A National Emergency
Spain takes an ugly turn. The systemic corruption and intellectual anemia of the Franco dictatorship sowed the seed of a story of ambition and abandon that was only reinforced, when the regime ended, by a mediocre political class, and which has led to “democracy’s greatest fiasco”: the destruction of the landscape.
With this crushing thesis and a provocative title, the journalist Andrés Rubio unstrings in his agile, straightforward writing the causes of what he considers a ‘national emergency.’ He concentrates his scathing critique on the awful political management of the territory and our built heritage, in alliance with the inert media and the compliant silence of a numbed citizenry. Well documented, the author takes us cross-country through the most desolate cases, from horrid hotels to formless cities by way of the over-exploitation of coasts and islands.
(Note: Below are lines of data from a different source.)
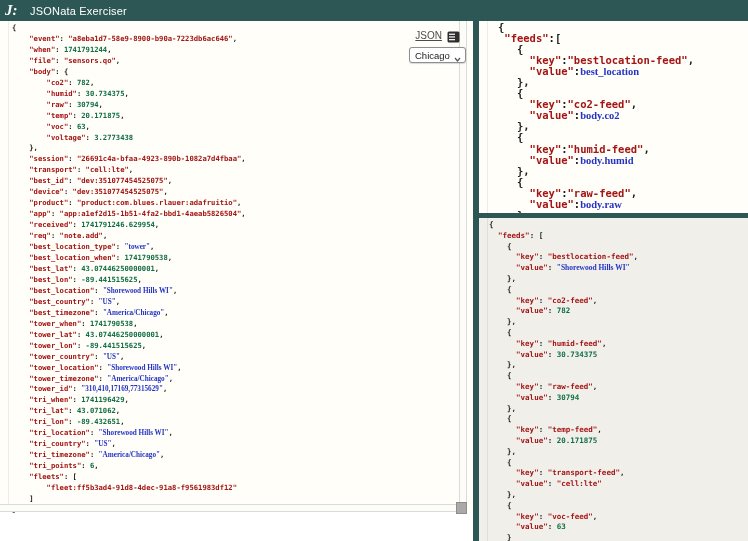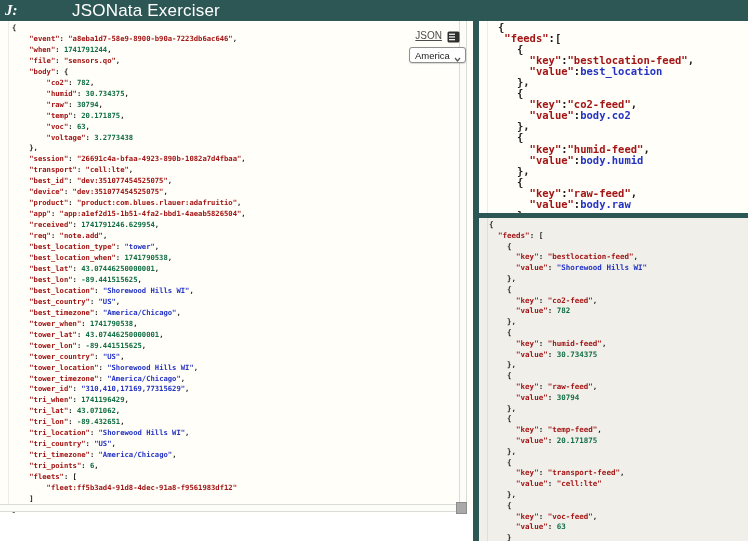"JSONata Exerciser" .title { font-size: 17px -> 11px; margin-left: 42px -> none }
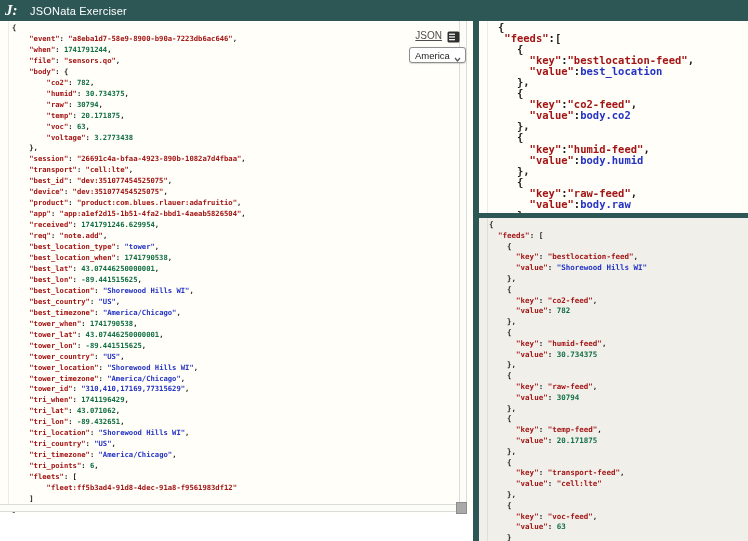"America" span { text: America -> Chicago }
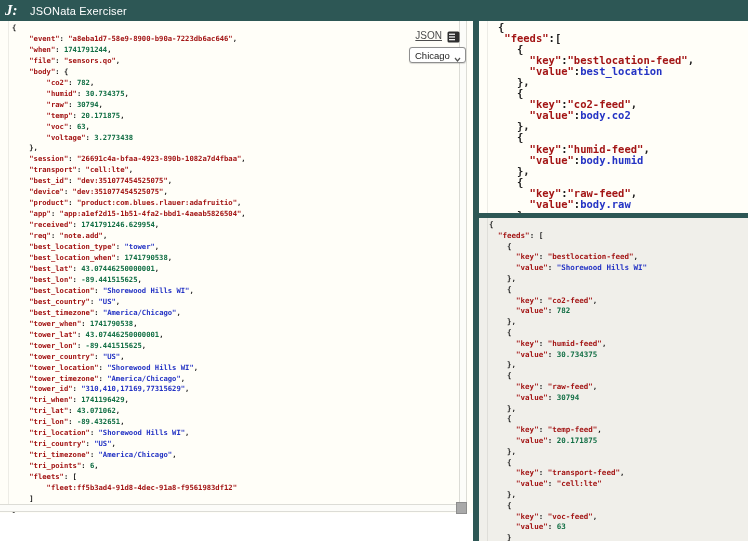"best_location" .tk-blue { font-family: none -> Liberation Serif, serif }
Nevertheless, there are success stories: places that have been spared the corrosive operations that have disfigured other parts of our geography. Examples of civic responsibility that Rubio attributes more to the spontaneous appearance of reasonable mayors here and there, than to any organized resolution to protect the collective treasure that our entire territory is. Small local nuggets of hope that pale beside the statewide models implemented in countries like France and Germany, which the author would like to see taking hold in Spain too. A cultural struggle that prefigures a sad future if nothing is done.